Дочитала с трудом. Теперь не cмогу решиться на какую-либо другую
книгу Е.Чижовой. Разве захочется после «Лавры» пробовать что-то ещё?
Но ведь цель у автора была благая, возразят мне, и я, конечно,
соглашусь. Конечно, цель благороднейшая: показать духовный рост,
возрождение человека на его тернистом пути к истине. А вокруг столько
мучительных испытаний… Столько тёмного, грубого, низкого,
безобразного, мерзкого, тщетного, ничтожного, гадкого, невыносимого…
Но героиня сильнее всех ужасов тоталитарного государства, сильнее
стукачей всех мастей. Она на наших глазах становится почти святой…
Возникает закономерный вопрос: а без надрыва нельзя? Посмотрите,
как о том же самом, но, раскрашивая другими красками, пользуясь другими
приёмами, рассказывает А.И.Солженицын. Не стоит ли у него поучиться?

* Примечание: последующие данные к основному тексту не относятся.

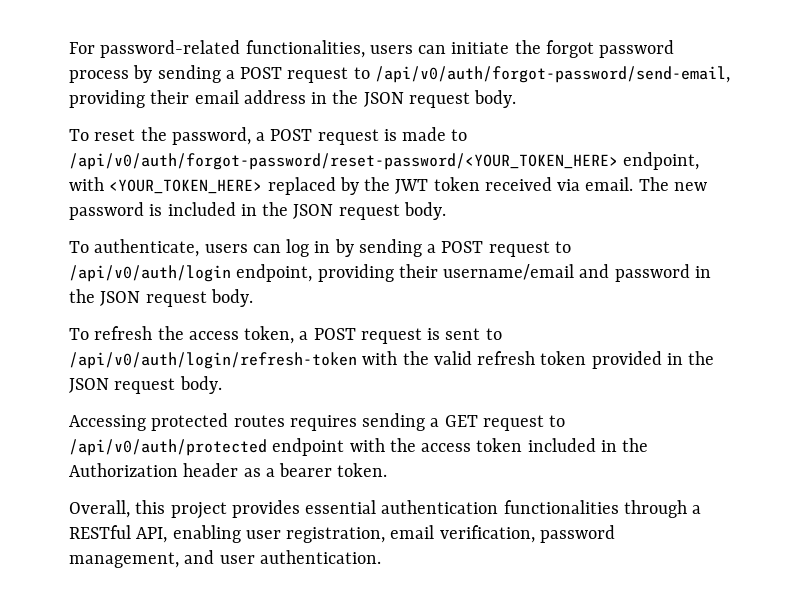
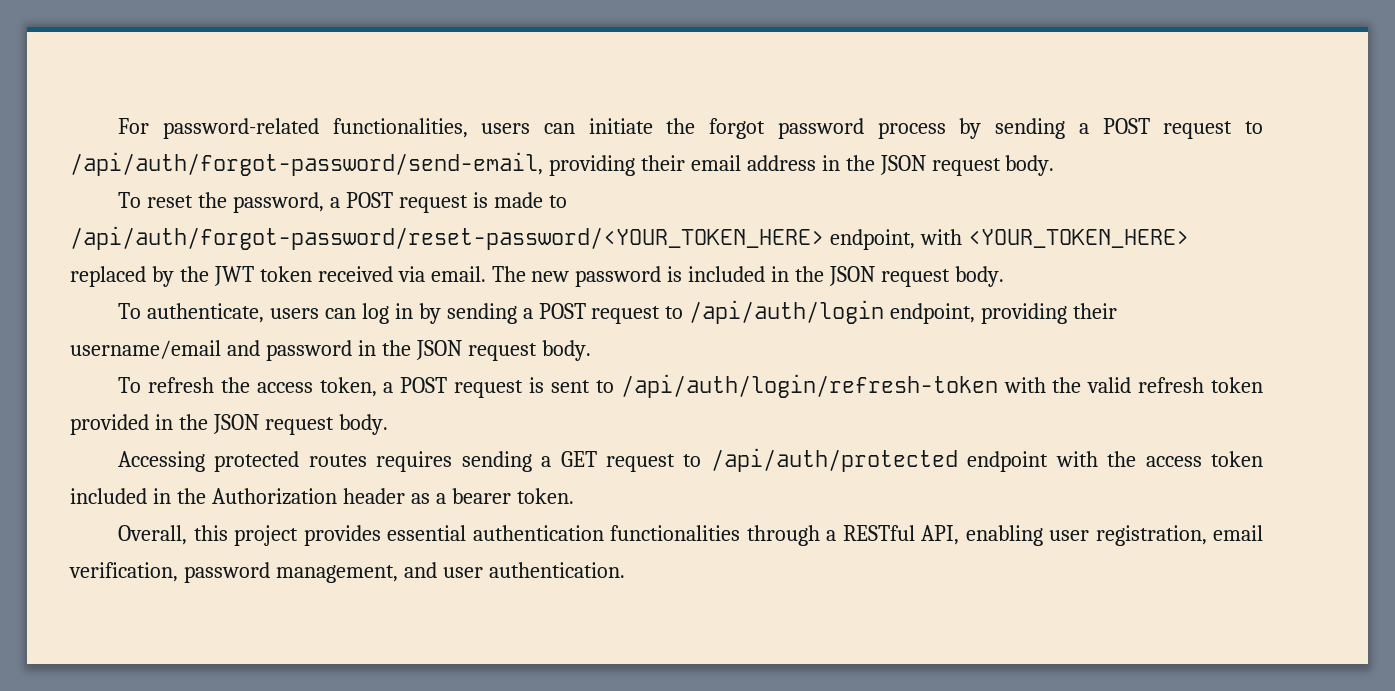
- For password-related functionalities, users can initiate the forgot password process by sending a POST request to /api/v0/auth/forgot-password/send-email, providing their email address in the JSON request body.
+ For password-related functionalities, users can initiate the forgot password process by sending a POST request to /api/auth/forgot-password/send-email, providing their email address in the JSON request body.
- To reset the password, a POST request is made to /api/v0/auth/forgot-password/reset-password/<YOUR_TOKEN_HERE> endpoint, with <YOUR_TOKEN_HERE> replaced by the JWT token received via email.
+ To reset the password, a POST request is made to /api/auth/forgot-password/reset-password/<YOUR_TOKEN_HERE> endpoint, with <YOUR_TOKEN_HERE> replaced by the JWT token received via email.
- To authenticate, users can log in by sending a POST request to /api/v0/auth/login endpoint, providing their username/email and password in the JSON request body.
+ To authenticate, users can log in by sending a POST request to /api/auth/login endpoint, providing their username/email and password in the JSON request body.
- To refresh the access token, a POST request is sent to /api/v0/auth/login/refresh-token with the valid refresh token provided in the JSON request body.
+ To refresh the access token, a POST request is sent to /api/auth/login/refresh-token with the valid refresh token provided in the JSON request body.
- Accessing protected routes requires sending a GET request to /api/v0/auth/protected endpoint with the access token included in the Authorization header as a bearer token.
+ Accessing protected routes requires sending a GET request to /api/auth/protected endpoint with the access token included in the Authorization header as a bearer token.

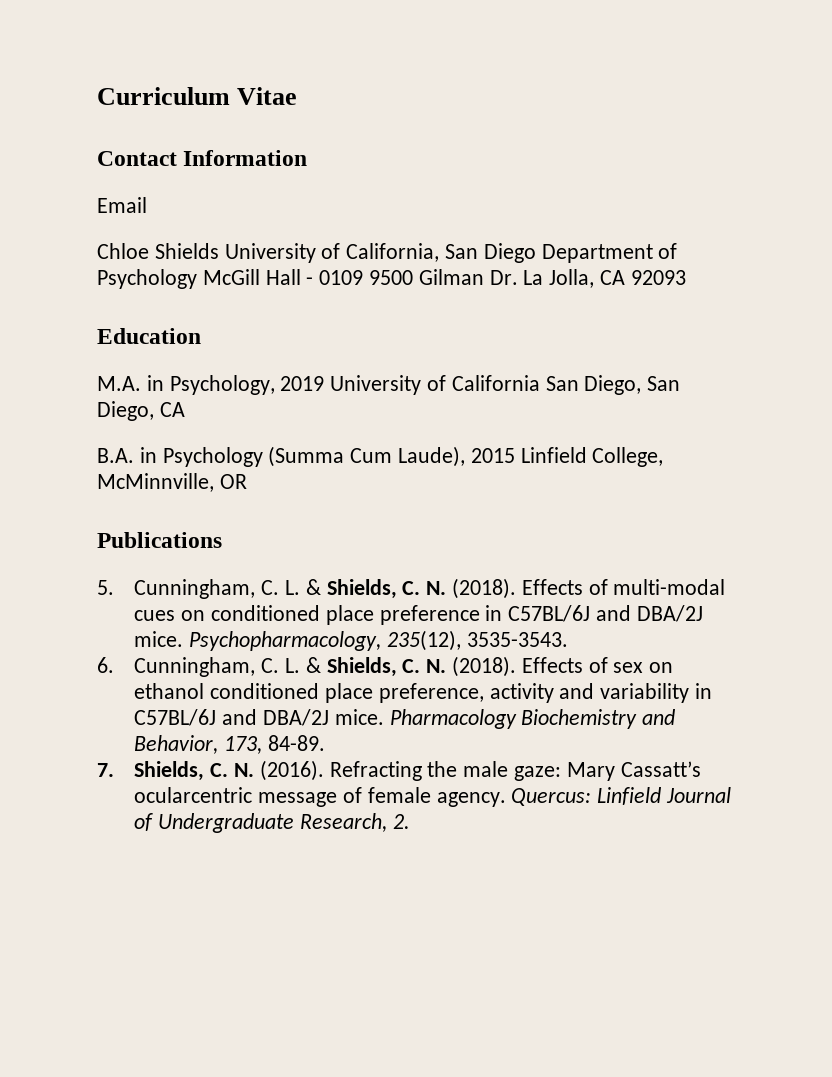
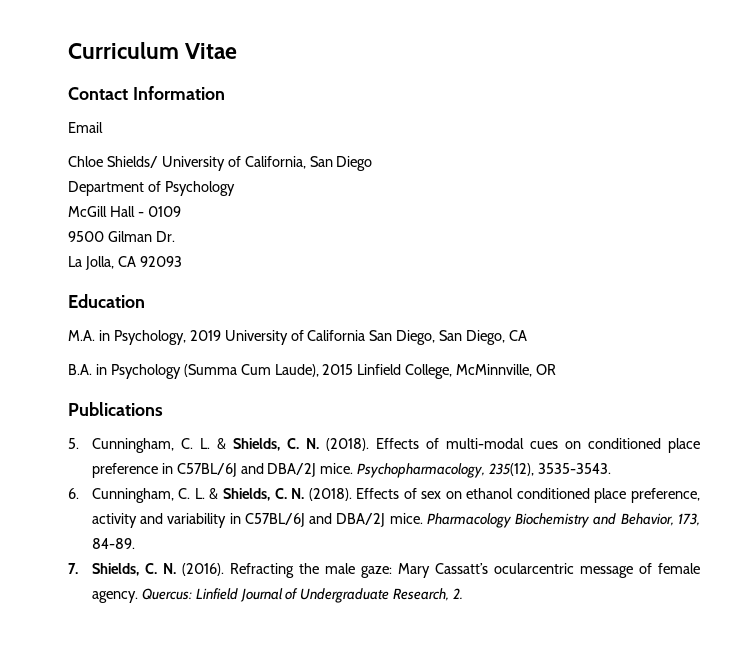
- Chloe Shields University of California, San Diego Department of Psychology McGill Hall - 0109 9500 Gilman Dr. La Jolla, CA 92093
+ Chloe Shields/ University of California, San Diego
+ Department of Psychology
+ McGill Hall - 0109
+ 9500 Gilman Dr.
+ La Jolla, CA 92093

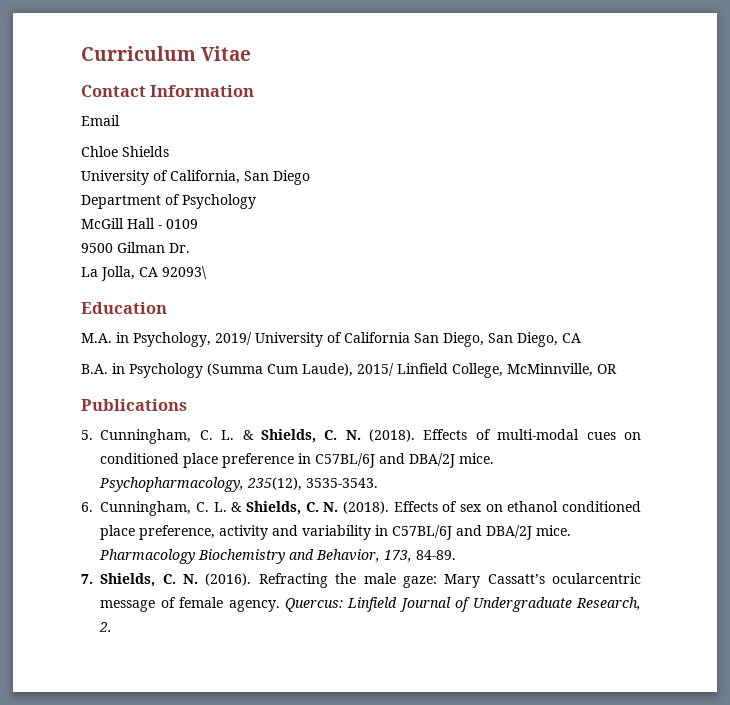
- Chloe Shields/ University of California, San Diego
+ Chloe Shields
+ University of California, San Diego
- La Jolla, CA 92093
+ La Jolla, CA 92093\
- M.A. in Psychology, 2019 University of California San Diego, San Diego, CA
+ M.A. in Psychology, 2019/ University of California San Diego, San Diego, CA
- B.A. in Psychology (Summa Cum Laude), 2015 Linfield College, McMinnville, OR
+ B.A. in Psychology (Summa Cum Laude), 2015/ Linfield College, McMinnville, OR

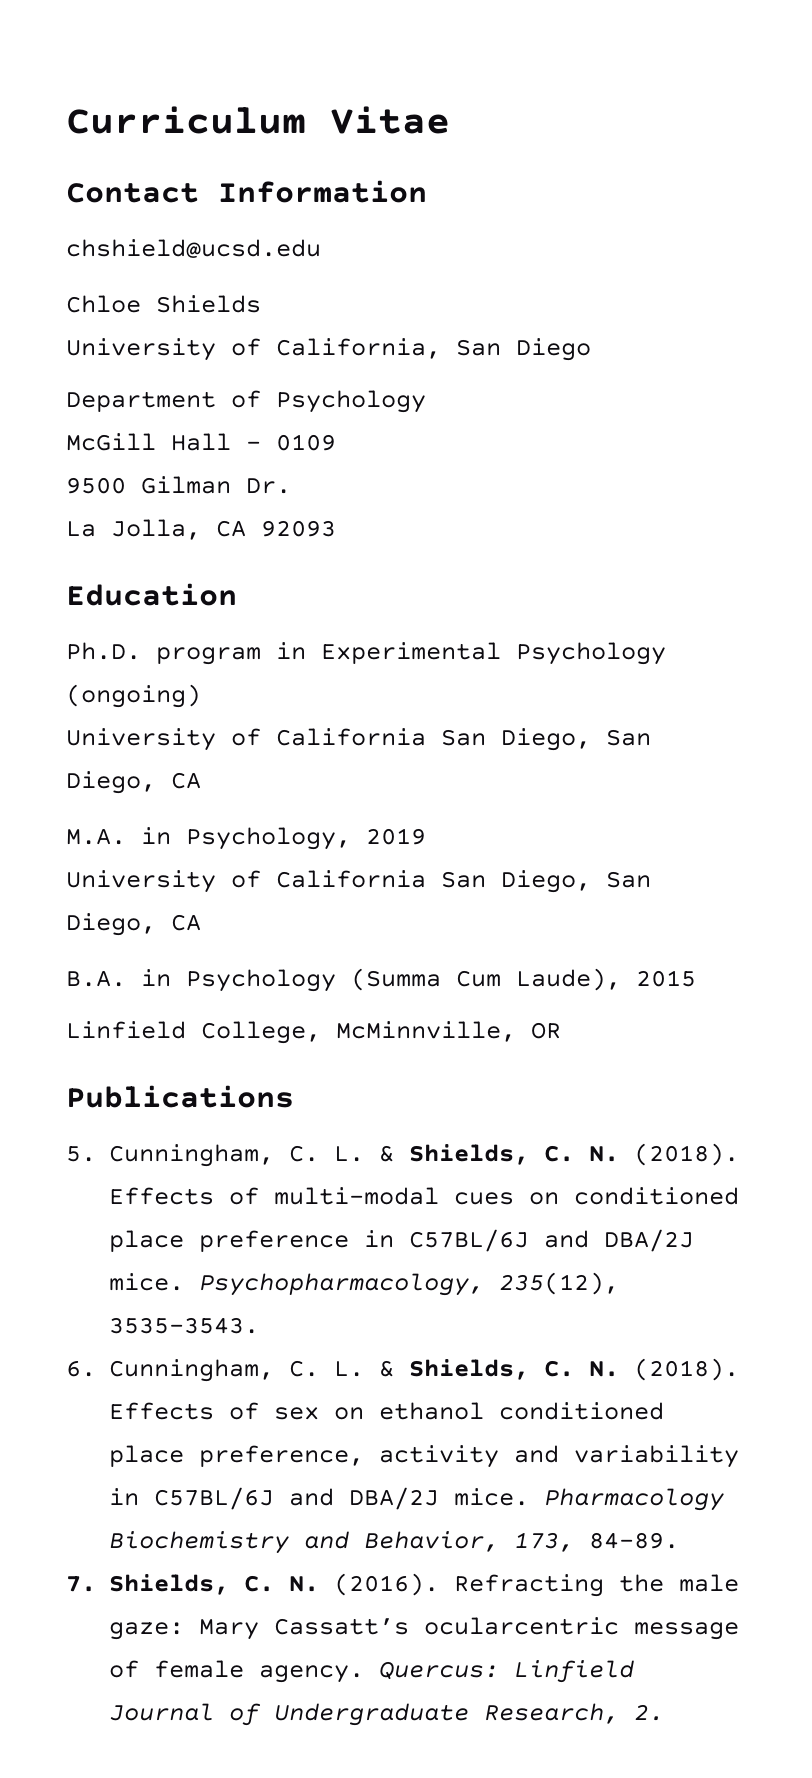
- Email
+ chshield@ucsd.edu
- La Jolla, CA 92093\
+ La Jolla, CA 92093
+ Ph.D. program in Experimental Psychology (ongoing)
+ University of California San Diego, San Diego, CA
- M.A. in Psychology, 2019/ University of California San Diego, San Diego, CA
+ M.A. in Psychology, 2019
+ University of California San Diego, San Diego, CA
- B.A. in Psychology (Summa Cum Laude), 2015/ Linfield College, McMinnville, OR
+ B.A. in Psychology (Summa Cum Laude), 2015
+ Linfield College, McMinnville, OR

Язык повести – тяжёлый, тягучий, так и хочется рывком расстегнуть
верхние пуговицы и глотнуть свежего воздуха. Атмосфера нагнетается от
страницы к странице, почти, как у Ф.Кафки. Отличие, однако, в том, что
там это сделано гениально, а здесь раздражает. И разговор героини с
тряпкой, лежащей на диване, и какие-то мифические сундуки за семью
печатями (что Е.Чижова имела в виду? Сундуки за семью замками или тайны
за семью печатями? Нельзя же так вольно с русским языком обращаться), и
переписка двух центральных персонажей с помощью лавки в метрополитене, и
невнятная история с Лялей (всё же хотелось бы послушать
аргументированную речь в её защиту) – всё раздражает, всё отталкивает,
ничему не веришь и ничем не проникаешься. Всё, абсолютно всё кажется
искусственным, ненастоящим.
Есть и просто факты, неподдающиеся пониманию. Например,
директор школы делает замечание по поводу никудышного внешнего вида
(заштопанных, пардон, штанов) педагогу-мужчине. Ну, где это видано?
Учитель в заплатах... И где? В Ленинграде??? Пусть и в советское время …
Вымысел или преувеличение, недостойное пера автора-интеллектуала.
Повествование сверх всякой меры населено юродивыми всех мастей.
Привожу образец текста.
«
Я слушала, и сердце мое обливалось жалостью. Погружаясь в глубины, вкоторых гаснет разум, я ловила себя на другой, несобственной памяти. ..
В ней чернела земля, иначе куда погружались бы корни
деревьев, но эта земля пребывала свежей и праздничной, как чистое
зеркало, обращенное к небесам. Отражение земли лежало под небом, и
сокрушенным сердцем, обращенным к Мите, я, кость от его кости, плоть от
его плоти, узнавала ее впервые - блаженную память вынутого ребра.
Он говорил о стенах, убранных красотой, о том, что всегда, и в лучшие,
и
в худшие времена страдал от душного безверия, но церковь, соблазненная
бесовской властью, пугала его едва ли не сильнее. В Митином лице,
изменившемся до неузнаваемости, проступало два человека…Теперь, собирая
складками губы, он
поминал мир, опороченный Лялькиной сморщенной ложью, но сам же
отрекался
от него, словно еще надеялся обратиться к иному… В этот миг,
полная блаженной памяти, я окончательно
отворачивалась от разума, сочтя его жалким и несовершенным механизмом -
в сравнении с другим, отлаженным веками. Как будто кто-то, стоявший на
цыпочках за церковной оградой, кинул в мои уши по пригоршне земли,
чтобы
они не услышали Митиных слов о том, что ад, ходящий за нами, имеет
собственные, конгениальные по результативности, формулы и механизмы, и
они, взращенные традицией, почти не зависят от исполнителей...
Силою вещей, которую сторонний наблюдатель, не знающий
высших мер, мог назвать чем угодно, хоть бы и стечением обстоятельств,
я
получила их всех, без изъятия: тех, кто учили меня любви и ненависти,
потому что были поколением моих мужей и любовников».